- [Extracted records]
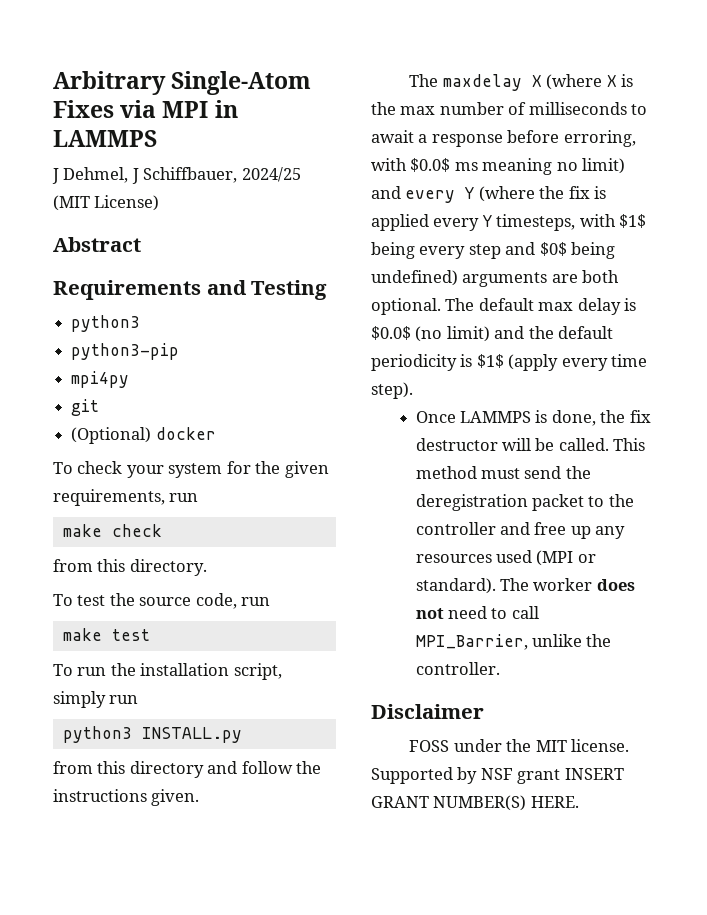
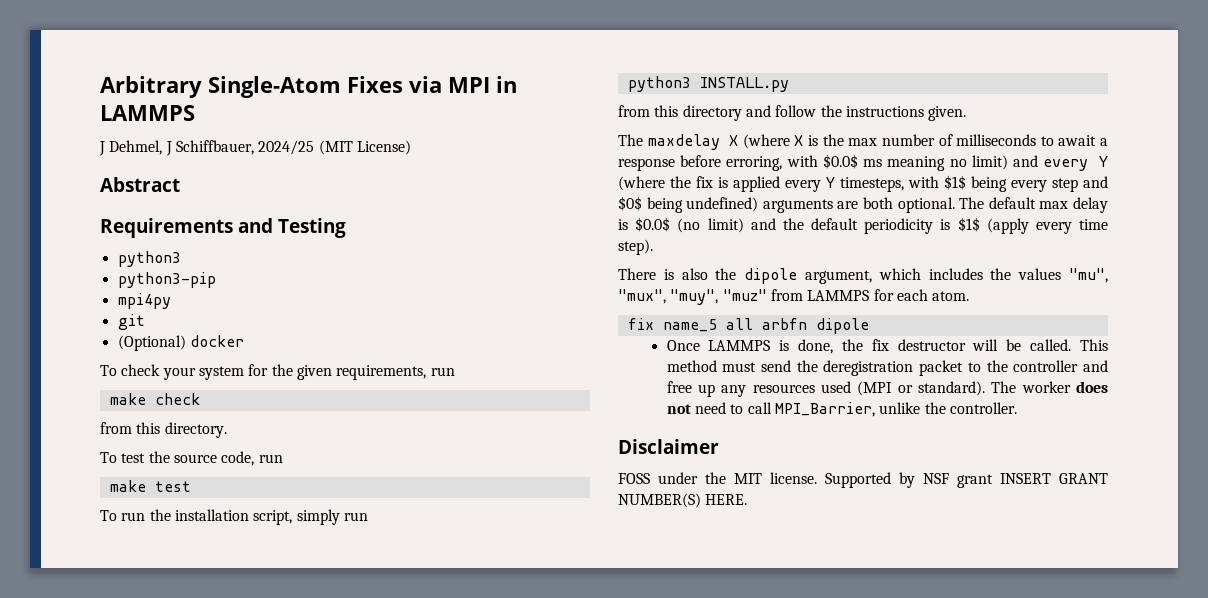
+ There is also the dipole argument, which includes the values "mu", "mux", "muy", "muz" from LAMMPS for each atom.
+ fix name_5 all arbfn dipole

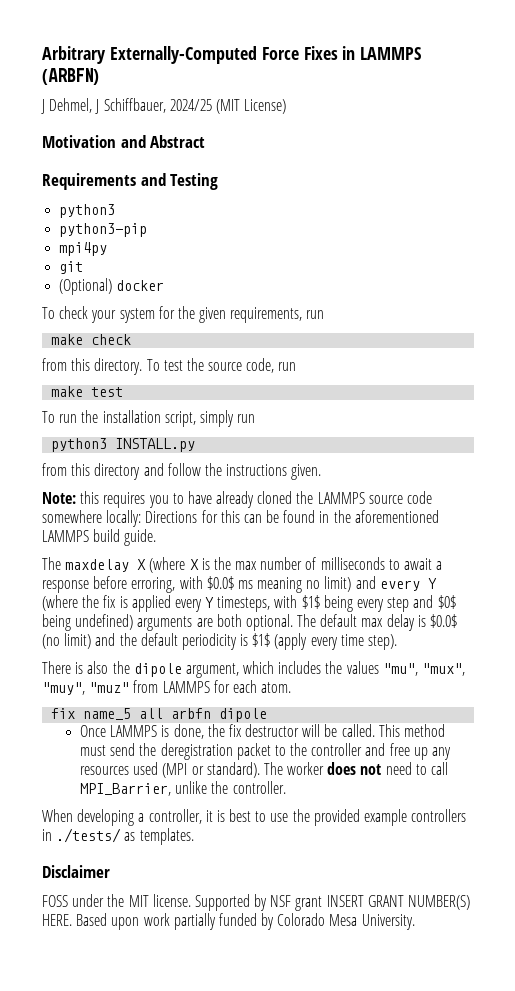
- Arbitrary Single-Atom Fixes via MPI in LAMMPS
+ Arbitrary Externally-Computed Force Fixes in LAMMPS (ARBFN)
- Abstract
+ Motivation and Abstract
- from this directory.
- To test the source code, run
+ from this directory. To test the source code, run
+ Note: this requires you to have already cloned the LAMMPS source code somewhere locally: Directions for this can be found in the aforementioned LAMMPS build guide.
+ When developing a controller, it is best to use the provided example controllers in ./tests/ as templates.
+ Based upon work partially funded by Colorado Mesa University.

- [What this task involves] A faithful copy of the data above is wanted, with every image left out.

- [Task answer]
+ There is also the dipole argument, which includes the values "mu", "mux", "muy", "muz" from LAMMPS for each atom.
+ fix name_5 all arbfn dipole

- Arbitrary Single-Atom Fixes via MPI in LAMMPS
+ Arbitrary Externally-Computed Force Fixes in LAMMPS (ARBFN)
- Abstract
+ Motivation and Abstract
- from this directory.
- To test the source code, run
+ from this directory. To test the source code, run
+ Note: this requires you to have already cloned the LAMMPS source code somewhere locally: Directions for this can be found in the aforementioned LAMMPS build guide.
+ When developing a controller, it is best to use the provided example controllers in ./tests/ as templates.
+ Based upon work partially funded by Colorado Mesa University.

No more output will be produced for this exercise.